Currums may be dismayed to learn that I only went to see this play because I liked the sound of it from his review. Evidently Currums was already planning his pointless vindictive stunt half way through the play and so its redemptive ending passed him by. In any case, Faye (Katie Milne) is so “amazingly miserable” because she has been raped. Bradley is “amazingly miserable” because he has been the victim of a savage assault. Considering that the only actual criticism to be made by Currums is that “Misanthropy” is “miserable,” then the whole of his review could apply verbatim to Othello.

The devil has always had a hand in Edinburgh’s fiction, and the only true misanthrope in Siggs’ play has a shade of the demonic to him. An anonymous stranger rapes Faye at a party and after the vigilantes get the wrong guy, Mason (Steven Potter), an unknown quantity, steps out of the blue to exploit the escalating violence. For Mason, all “human interaction” has lost its novelty, and he seemingly gives himself to violence so that he can feel again.

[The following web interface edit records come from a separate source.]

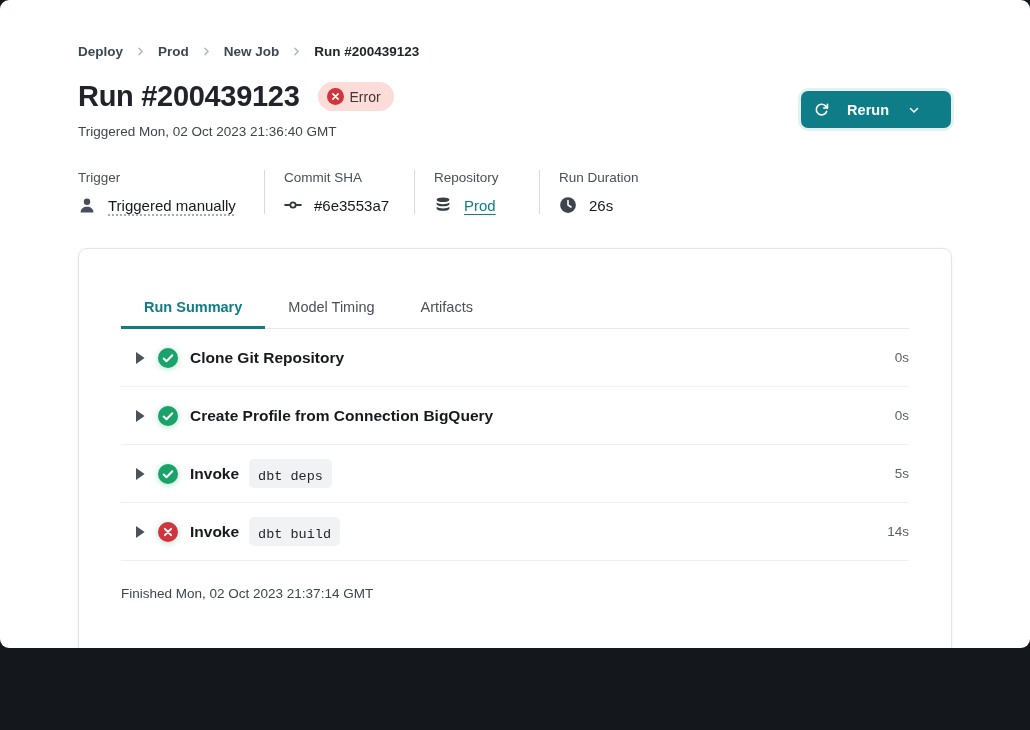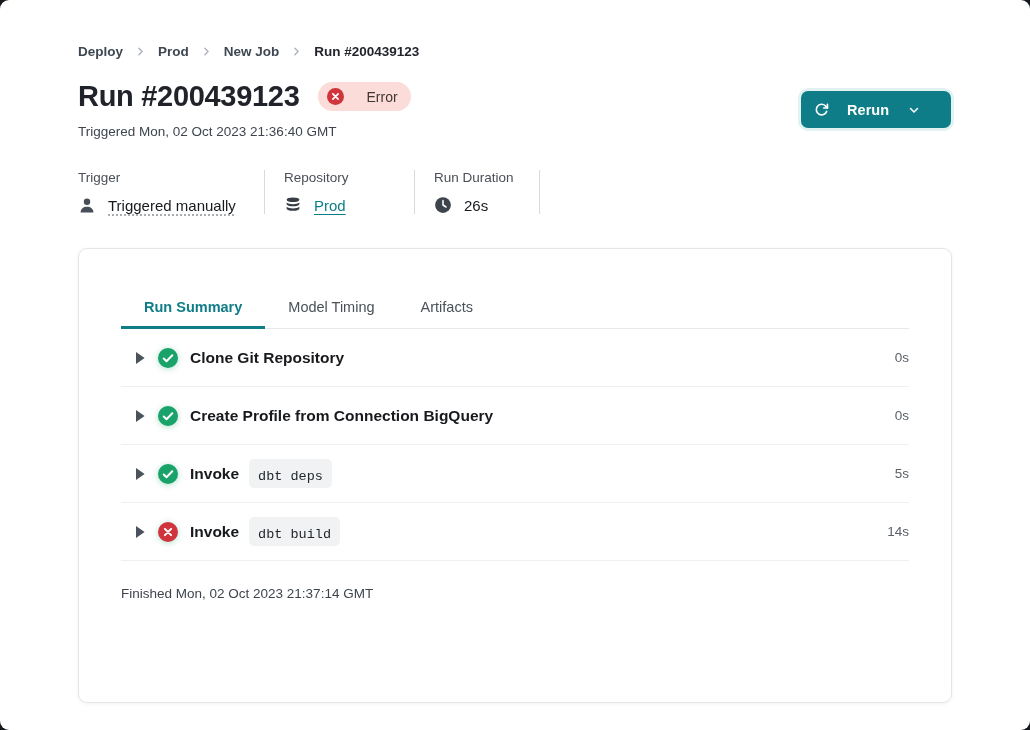--- a/index.html
+++ b/index.html
@@ -4,7 +4,7 @@
 <style>
   html,body { margin:0; padding:0; background:#14181c; }
   .screen {
-    position:relative; width:1030px; height:730px; background:#ffffff;
+    position:relative; width:1030px; height:648px; background:#ffffff;
     border-radius:9px; overflow:hidden;
     font-family:"Liberation Sans", sans-serif; color:#16191d;
   }

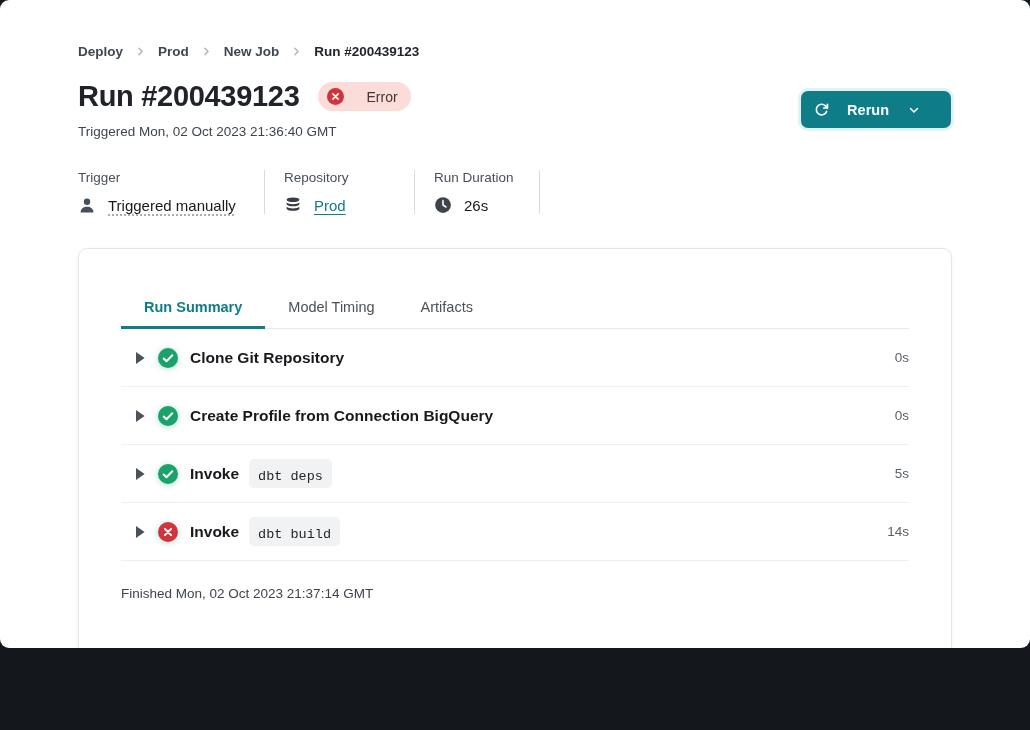--- a/index.html
+++ b/index.html
@@ -19,7 +19,7 @@
   
   .title-row { position:absolute; left:78px; top:80px; display:flex; align-items:center; gap:18px; }
   .page-title { margin:0; font-size:29px; font-weight:700; color:#20242a; letter-spacing:-0.3px; }
-  .badge { display:flex; align-items:center; gap:23px; background:#fbdcd8; border-radius:999px;
+  .badge { display:flex; align-items:center; gap:6px; background:#fbdcd8; border-radius:999px;
     padding:6px 13px 6px 9px; font-size:14px; color:#403634; }
   .triggered { position:absolute; left:78px; top:124px; font-size:13.5px; color:#3e454e; }
 

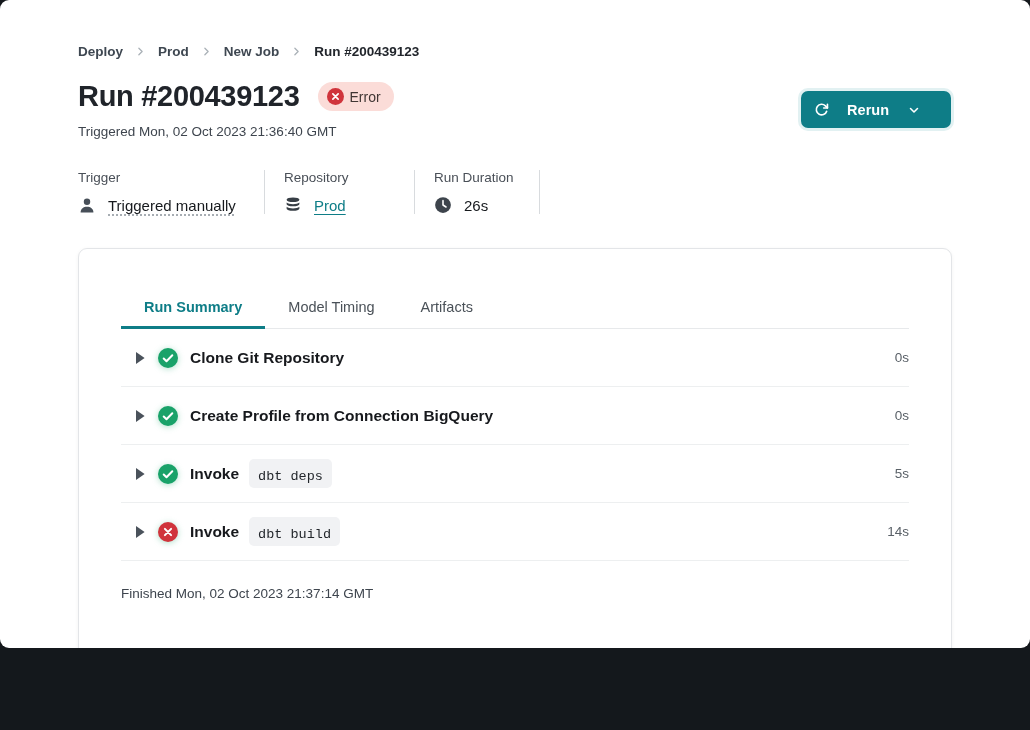--- a/index.html
+++ b/index.html
@@ -137,6 +137,19 @@
       </div>
     </div>
     <div class="meta-col">
+      <div class="meta-label">Commit SHA</div>
+      <div class="meta-value">
+        <span style="display:flex;">
+          <svg width="18" height="18" viewBox="0 0 24 24" fill="none" stroke="#32383e" stroke-width="2.4" stroke-linecap="round">
+              <circle cx="12" cy="12" r="3.6"></circle>
+              <line x1="1.5" y1="12" x2="7.2" y2="12"></line>
+              <line x1="16.8" y1="12" x2="22.5" y2="12"></line>
+            </svg>
+        </span>
+        <span>#6e3553a7</span>
+      </div>
+    </div>
+    <div class="meta-col">
       <div class="meta-label">Repository</div>
       <div class="meta-value">
         <span style="display:flex;">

If the rapist has gone awol, Mason in the least offers something of a counterpart. Yet the story’s innocent, Oscar (played superbly by David Edment) counters Mason with an instinctive, if occasionally compromised morality. Mature writing and acting are likewise evinced when Faye pits herself, without any support or counselling, against the might of her misery. After her rape, she goes to a concert and dares herself to make friends with a stranger, just to defeat her loneliness. Nevermind that she fails – her example is a kick in the teeth for misanthropes and miserablists everywhere.